The new Bait Shop manager is notable thesedays by his absence. Not that it bothers me; the fewer Stasi operatives floating around the place the better.

Flippant as I might appear, the parallel is more real than not. Policy, behavior, production, ways of talking, presentation, response…they’re all proscribed from on high. HQ dispenses solutions and requirements in precisely the same way as the Stalinist Soviet. Nothing is left to personal discretion or individual imagination. Who needs such imaginative elements when we’ve already thought of them?

Tonight, just before we shut up the joint, the closing manager revealed a telling fact. Someone (I’m certain the new store manager or his minion) expressed concern at the kind of jokes we bodies on the sales floor stretch out during the day. You know the kind of thing; a shared giggle at a shared reminiscence, or a mutual movie moment. It’s the kind of high-functioning process that people who can operate at different levels are able to carry off, and in fact need to keep occupied.

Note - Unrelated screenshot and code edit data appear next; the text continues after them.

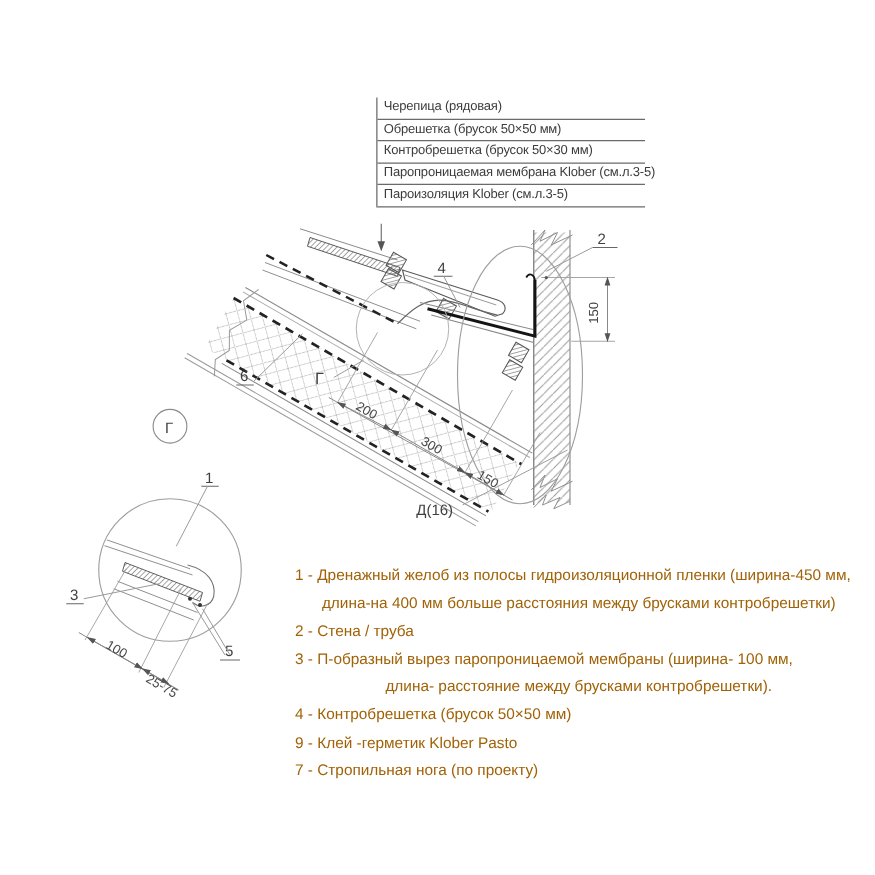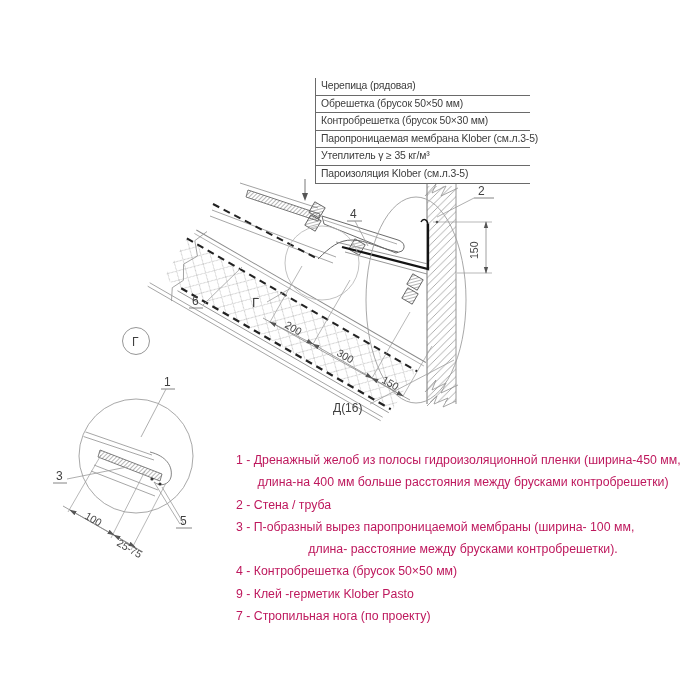"Черепица (рядовая)" .layer-table { left: 315px -> 301px }
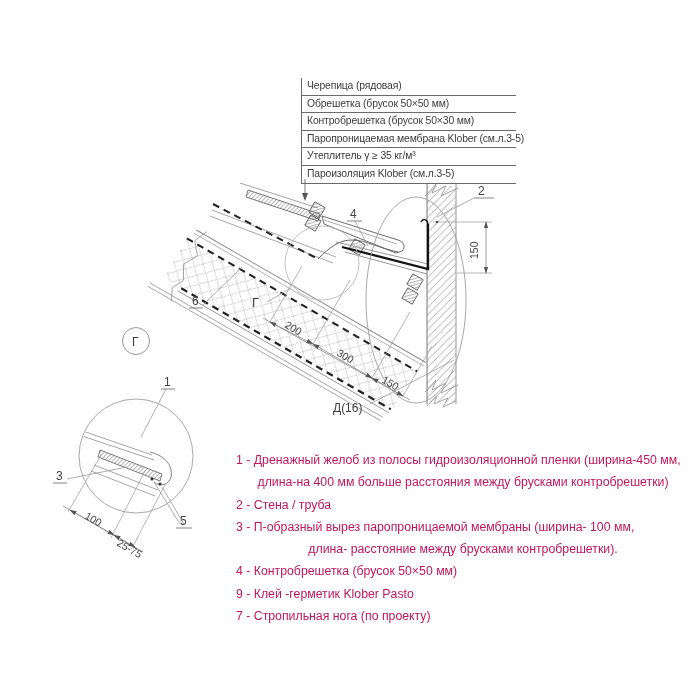"Утеплитель γ ≥ 35 кг/м³" div.row { html: <div>Утеплитель γ ≥ 35 кг/м³</div> -> none }
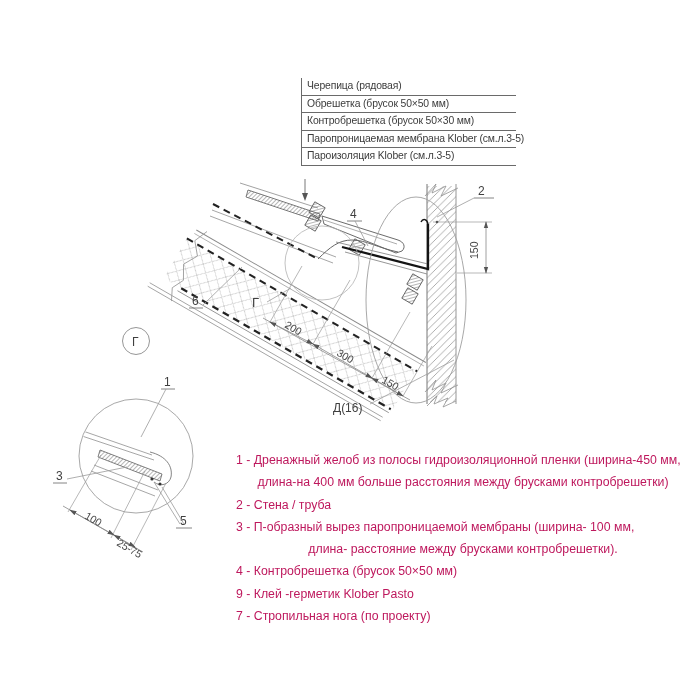"1 - Дренажный желоб из" .legend { color: #be185d -> #a16207 }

Retail sucks, particularly in this business and with this population. It’s a one-dimensional interaction with almost all customers. Oddly, management choose and hire people who can interact effectively with the 1% who require something more, which would be everyone on the current team.

So there’s the friction; most of everyone’s day is mundane and drab, but occasionally we rise to the challenge of a sentient customer. The trade-off is that we must amuse ourselves in the face of the awful standard consumer.

And that’s what they want to stop. You thought oligarchy was dead. Command and control is alive and well.

Ze Kooler

Control over employees is a necessary tool of corporate consistency.

For instance, McDonalds presumably requires certain behaviours surrounding hygiene, food production and service adhered to without question. Customers instinctively must know this too.  The ironclad rigidity of such important elements of – particularly – food preparation are part of the business and social contract. I agree to pay for this food on the basis that it won’t kill me. That kind of thing.

At the Bait Shop, the discipline is the same, but one wonders to what end. We’re not dealing with time sensitive products, for example. Yes, the bait will have a use-by date, but it’s not critical, and it won’t kill anyone. So why is the place so stiff?

In fairness, the structure of my day isn’t policed. It would actually be better if it were. Instead of a clear cut timetable, we floor people are left to spend our time as we see fit. There’s almost always something to do; it’s a big store and the only constant is stock in and out, so merchandising and cleaning are chores never completed.

Tension arises from the post hoc assessment of one’s choices. The new Boss is different from the last one, and in addition we have the Tool and Die person (Bait Manager) to make it all good. The plan appears to be relationship building…but nothing else can be neglected either.

It’s a gulag. You’re damned if you do, and damned if you don’t. No-one has responsibility, and everyone has responsibility. We all live or die on collective application or individual merit, depending. You’re off to the cooler for this choice, and praised for this one. Life’s quality depends upon the mood of your jailer.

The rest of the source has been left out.